[Modification records]
◆ ◆ ◆ ◆ ◆ ◆ ◆

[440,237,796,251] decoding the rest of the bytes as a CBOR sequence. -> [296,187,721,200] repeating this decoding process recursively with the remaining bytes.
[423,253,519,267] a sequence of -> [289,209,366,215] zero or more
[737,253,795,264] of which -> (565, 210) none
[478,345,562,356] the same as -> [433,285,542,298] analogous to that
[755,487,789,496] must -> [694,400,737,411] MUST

◆ ◆ ◆ ◆ ◆ ◆ ◆

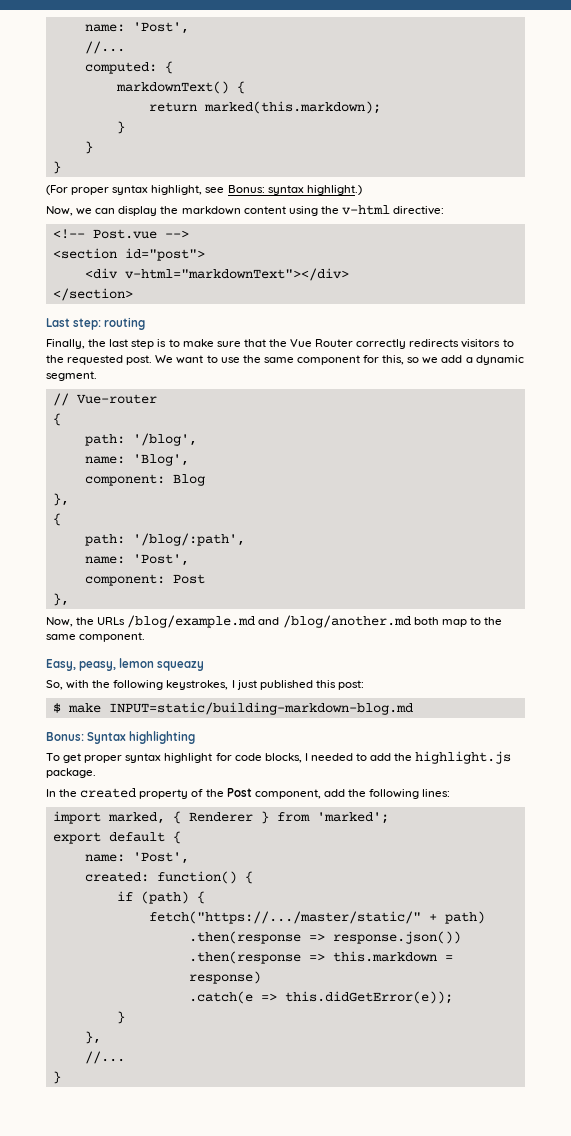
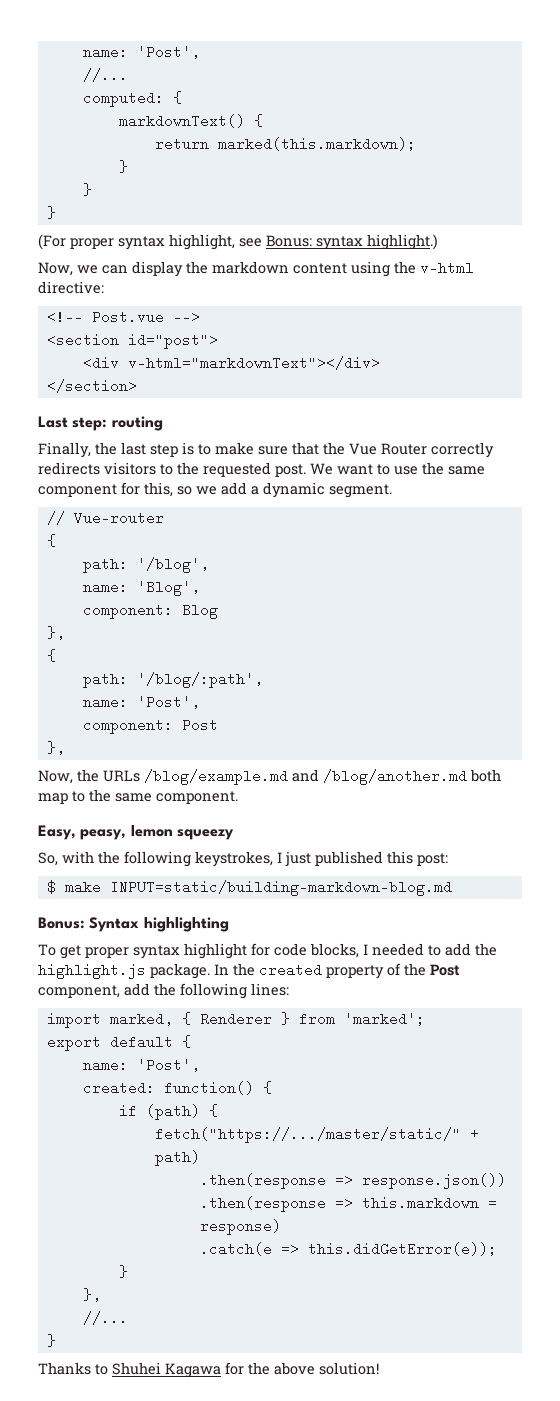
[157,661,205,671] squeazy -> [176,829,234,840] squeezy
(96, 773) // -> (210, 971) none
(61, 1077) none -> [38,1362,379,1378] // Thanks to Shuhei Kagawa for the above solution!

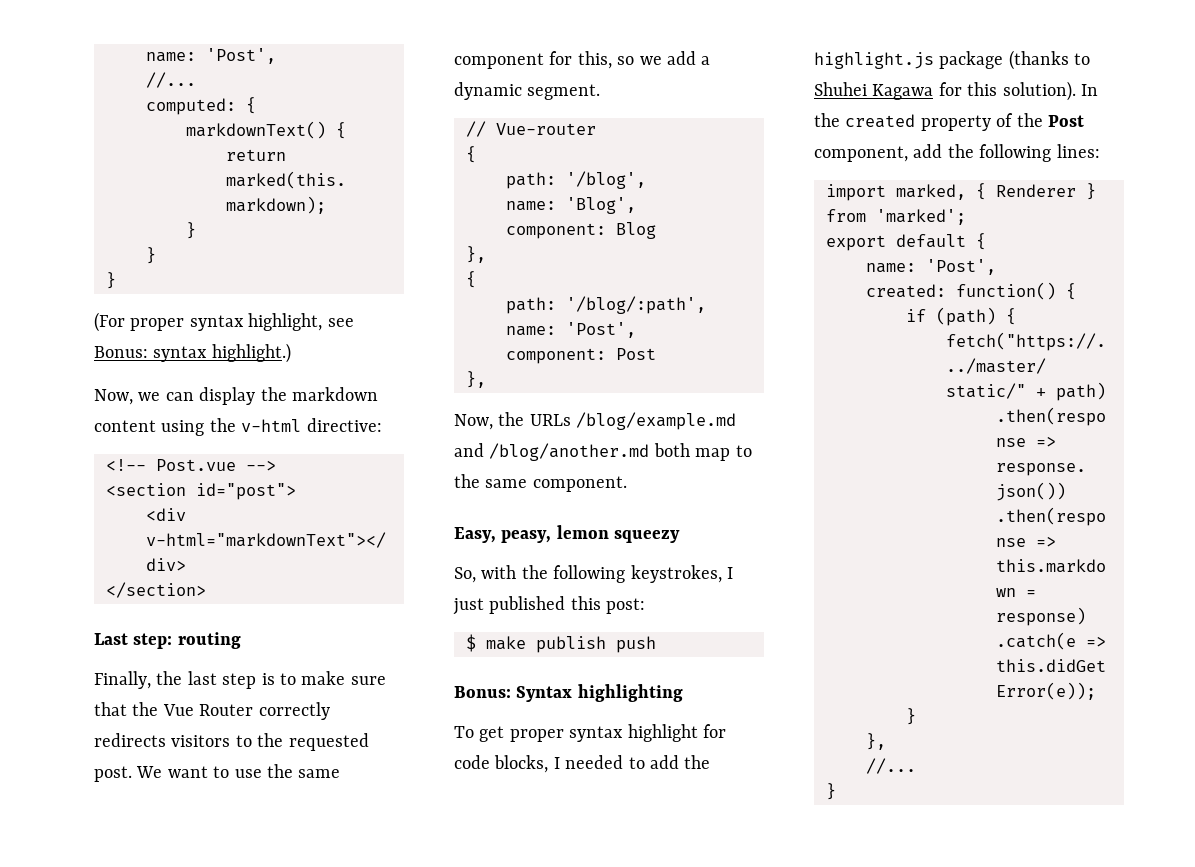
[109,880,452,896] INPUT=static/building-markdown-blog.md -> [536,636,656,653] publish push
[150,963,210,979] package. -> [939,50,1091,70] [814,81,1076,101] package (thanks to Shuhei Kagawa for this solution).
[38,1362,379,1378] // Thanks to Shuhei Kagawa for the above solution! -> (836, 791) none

◆ ◆ ◆ ◆ ◆ ◆ ◆

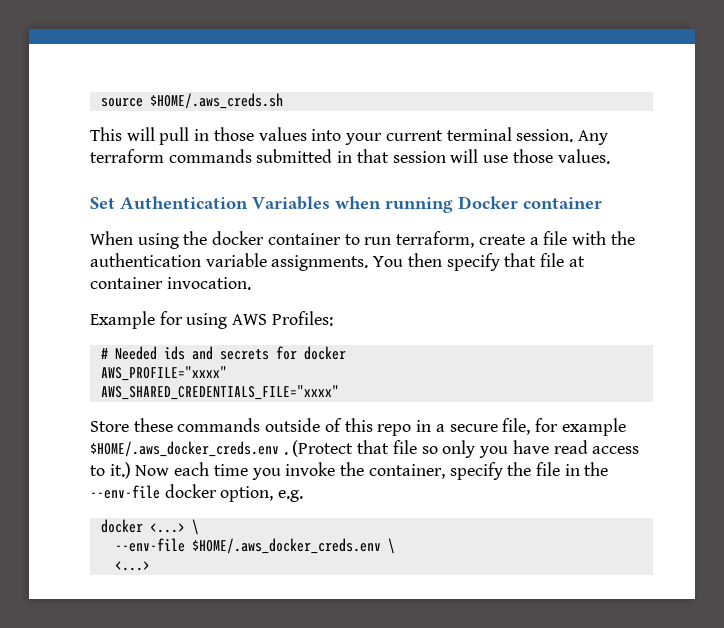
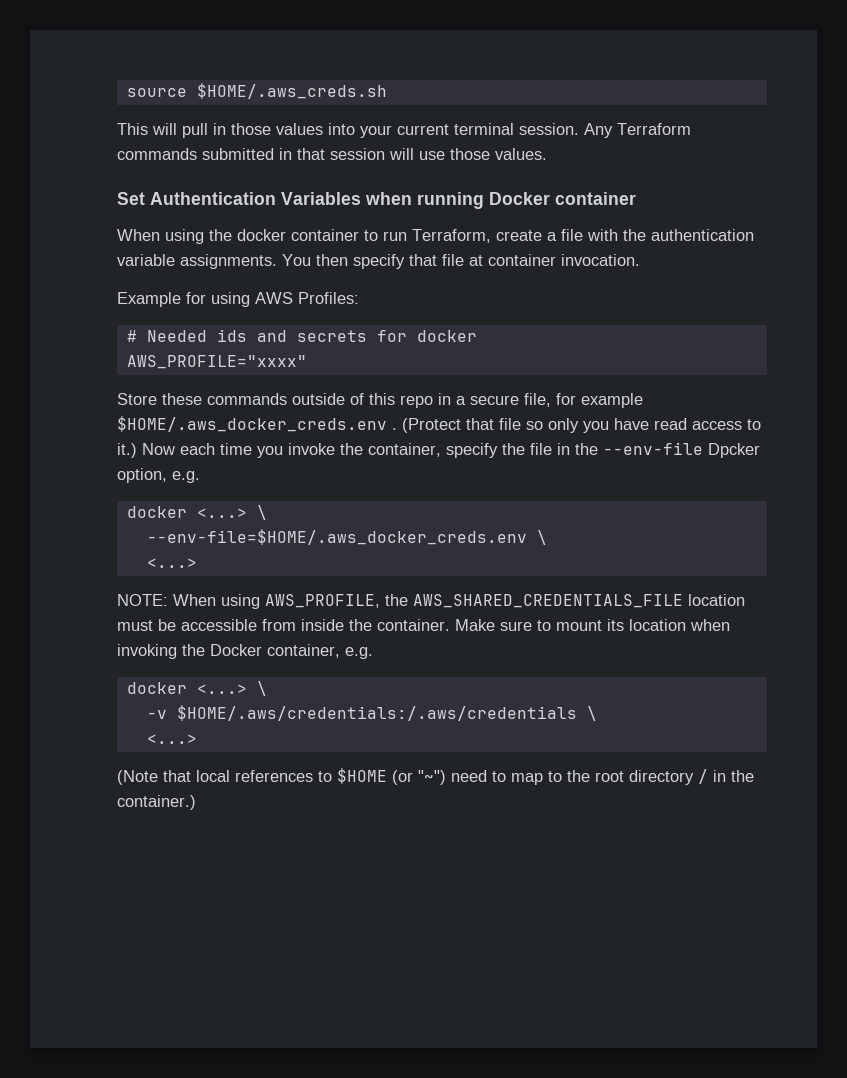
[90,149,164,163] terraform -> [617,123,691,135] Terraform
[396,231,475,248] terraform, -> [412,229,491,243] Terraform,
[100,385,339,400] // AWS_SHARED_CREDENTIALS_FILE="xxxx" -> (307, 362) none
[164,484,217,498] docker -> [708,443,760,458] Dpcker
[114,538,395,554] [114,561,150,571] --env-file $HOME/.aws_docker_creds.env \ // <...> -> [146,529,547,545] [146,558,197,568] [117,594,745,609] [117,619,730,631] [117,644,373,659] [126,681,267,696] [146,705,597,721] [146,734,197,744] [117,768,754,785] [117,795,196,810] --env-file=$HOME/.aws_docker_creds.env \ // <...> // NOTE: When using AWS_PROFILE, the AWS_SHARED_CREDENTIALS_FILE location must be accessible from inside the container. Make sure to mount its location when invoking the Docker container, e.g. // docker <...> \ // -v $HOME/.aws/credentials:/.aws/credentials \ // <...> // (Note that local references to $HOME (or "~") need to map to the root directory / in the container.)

◆ ◆ ◆ ◆ ◆ ◆ ◆

REQUIRED ACTION: Could you restate, word for word, the lines above from the one with "[737,253,795,264] of which -> (565, 210) none" to the one with "[755,487,789,496] must ->", both included?

SOLUTION BELOW:
[737,253,795,264] of which -> (565, 210) none
[478,345,562,356] the same as -> [433,285,542,298] analogous to that
[755,487,789,496] must -> [694,400,737,411] MUST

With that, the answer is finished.